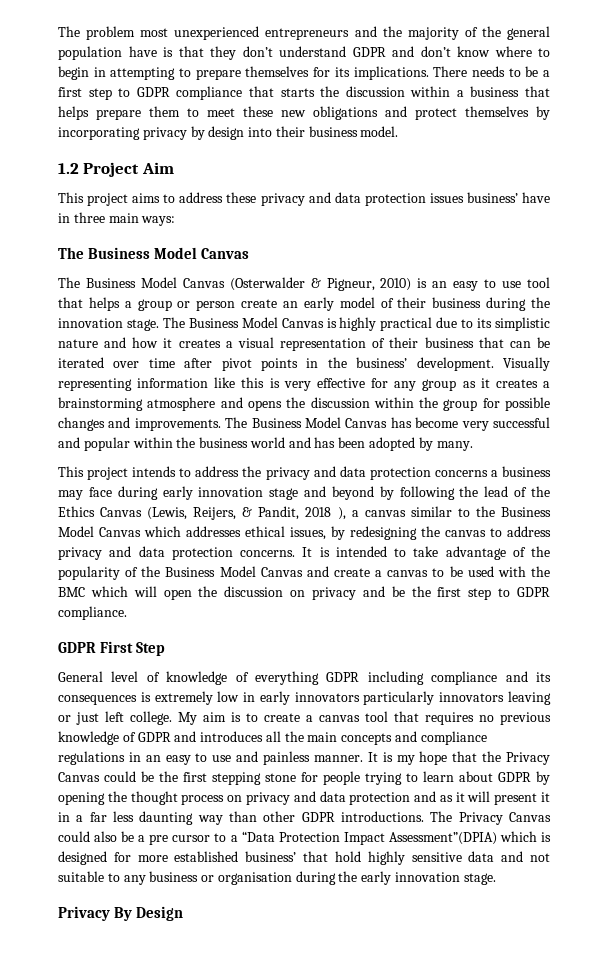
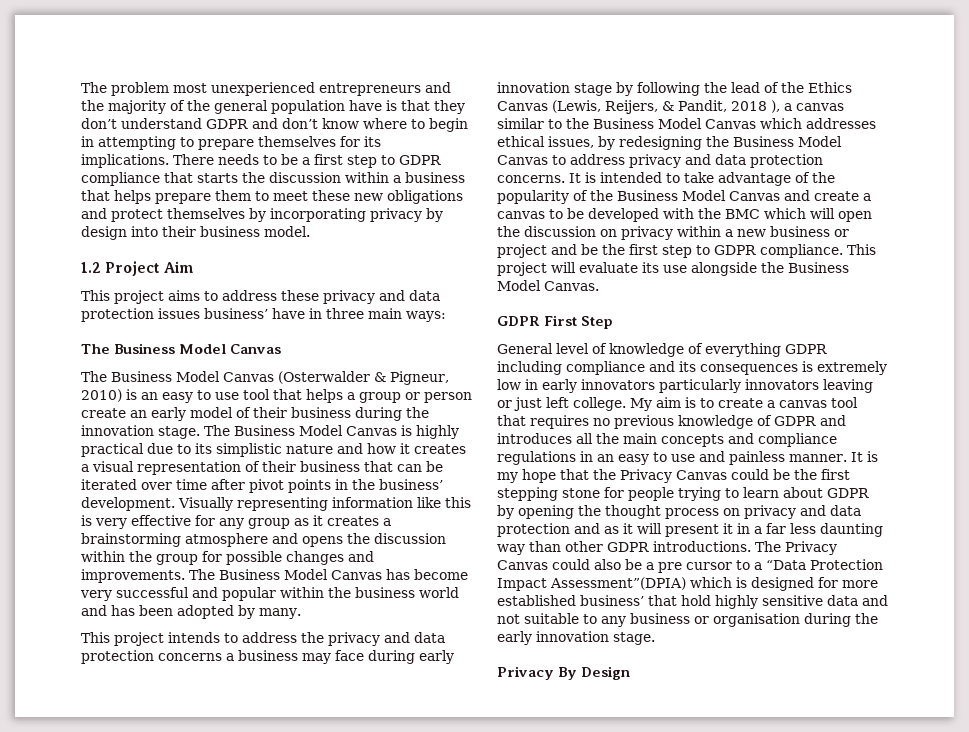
- This project intends to address the privacy and data protection concerns a business may face during early innovation stage and beyond by following the lead of the Ethics Canvas (Lewis, Reijers, & Pandit, 2018 ), a canvas similar to the Business Model Canvas which addresses ethical issues, by redesigning the canvas to address privacy and data protection concerns.
+ This project intends to address the privacy and data protection concerns a business may face during early innovation stage by following the lead of the Ethics Canvas (Lewis, Reijers, & Pandit, 2018 ), a canvas similar to the Business Model Canvas which addresses ethical issues, by redesigning the Business Model Canvas to address privacy and data protection concerns.
- It is intended to take advantage of the popularity of the Business Model Canvas and create a canvas to be used with the BMC which will open the discussion on privacy and be the first step to GDPR compliance.
+ It is intended to take advantage of the popularity of the Business Model Canvas and create a canvas to be developed with the BMC which will open the discussion on privacy within a new business or project and be the first step to GDPR compliance. This project will evaluate its use alongside the Business Model Canvas.

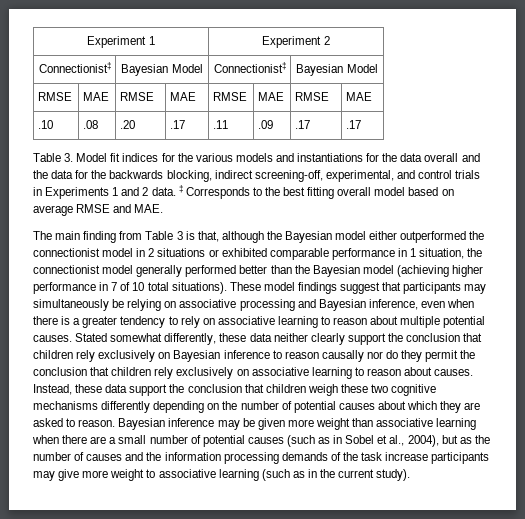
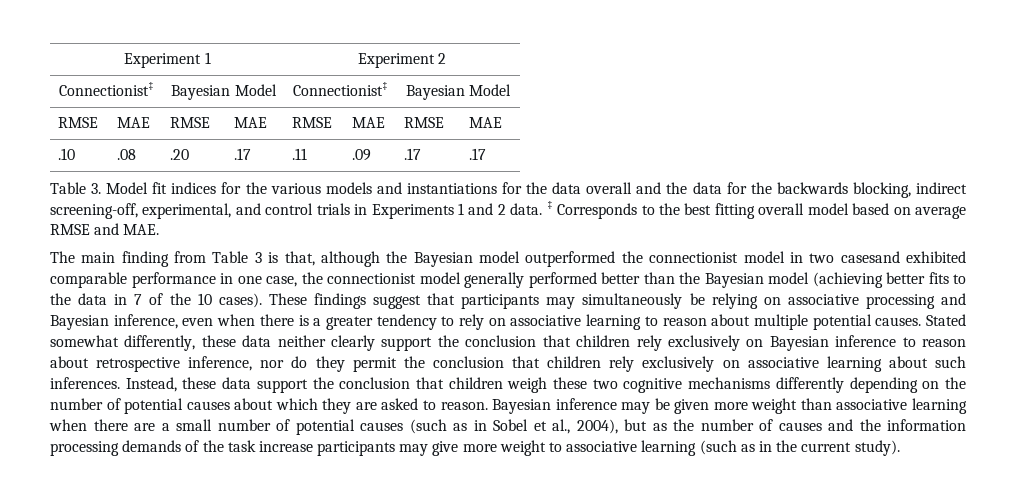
- The main finding from Table 3 is that, although the Bayesian model either outperformed the connectionist model in 2 situations or exhibited comparable performance in 1 situation, the connectionist model generally performed better than the Bayesian model (achieving higher performance in 7 of 10 total situations). These model findings suggest that participants may simultaneously be relying on associative processing and Bayesian inference, even when there is a greater tendency to rely on associative learning to reason about multiple potential causes.
+ The main finding from Table 3 is that, although the Bayesian model outperformed the connectionist model in two casesand exhibited comparable performance in one case, the connectionist model generally performed better than the Bayesian model (achieving better fits to the data in 7 of the 10 cases). These findings suggest that participants may simultaneously be relying on associative processing and Bayesian inference, even when there is a greater tendency to rely on associative learning to reason about multiple potential causes.
- Stated somewhat differently, these data neither clearly support the conclusion that children rely exclusively on Bayesian inference to reason causally nor do they permit the conclusion that children rely exclusively on associative learning to reason about causes.
+ Stated somewhat differently, these data neither clearly support the conclusion that children rely exclusively on Bayesian inference to reason about retrospective inference, nor do they permit the conclusion that children rely exclusively on associative learning about such inferences.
·····
DIRECTIONS >>
Every record above should come back exactly, but without its pictures.

ANSWER >>
- This project intends to address the privacy and data protection concerns a business may face during early innovation stage and beyond by following the lead of the Ethics Canvas (Lewis, Reijers, & Pandit, 2018 ), a canvas similar to the Business Model Canvas which addresses ethical issues, by redesigning the canvas to address privacy and data protection concerns.
+ This project intends to address the privacy and data protection concerns a business may face during early innovation stage by following the lead of the Ethics Canvas (Lewis, Reijers, & Pandit, 2018 ), a canvas similar to the Business Model Canvas which addresses ethical issues, by redesigning the Business Model Canvas to address privacy and data protection concerns.
- It is intended to take advantage of the popularity of the Business Model Canvas and create a canvas to be used with the BMC which will open the discussion on privacy and be the first step to GDPR compliance.
+ It is intended to take advantage of the popularity of the Business Model Canvas and create a canvas to be developed with the BMC which will open the discussion on privacy within a new business or project and be the first step to GDPR compliance. This project will evaluate its use alongside the Business Model Canvas.

- The main finding from Table 3 is that, although the Bayesian model either outperformed the connectionist model in 2 situations or exhibited comparable performance in 1 situation, the connectionist model generally performed better than the Bayesian model (achieving higher performance in 7 of 10 total situations). These model findings suggest that participants may simultaneously be relying on associative processing and Bayesian inference, even when there is a greater tendency to rely on associative learning to reason about multiple potential causes.
+ The main finding from Table 3 is that, although the Bayesian model outperformed the connectionist model in two casesand exhibited comparable performance in one case, the connectionist model generally performed better than the Bayesian model (achieving better fits to the data in 7 of the 10 cases). These findings suggest that participants may simultaneously be relying on associative processing and Bayesian inference, even when there is a greater tendency to rely on associative learning to reason about multiple potential causes.
- Stated somewhat differently, these data neither clearly support the conclusion that children rely exclusively on Bayesian inference to reason causally nor do they permit the conclusion that children rely exclusively on associative learning to reason about causes.
+ Stated somewhat differently, these data neither clearly support the conclusion that children rely exclusively on Bayesian inference to reason about retrospective inference, nor do they permit the conclusion that children rely exclusively on associative learning about such inferences.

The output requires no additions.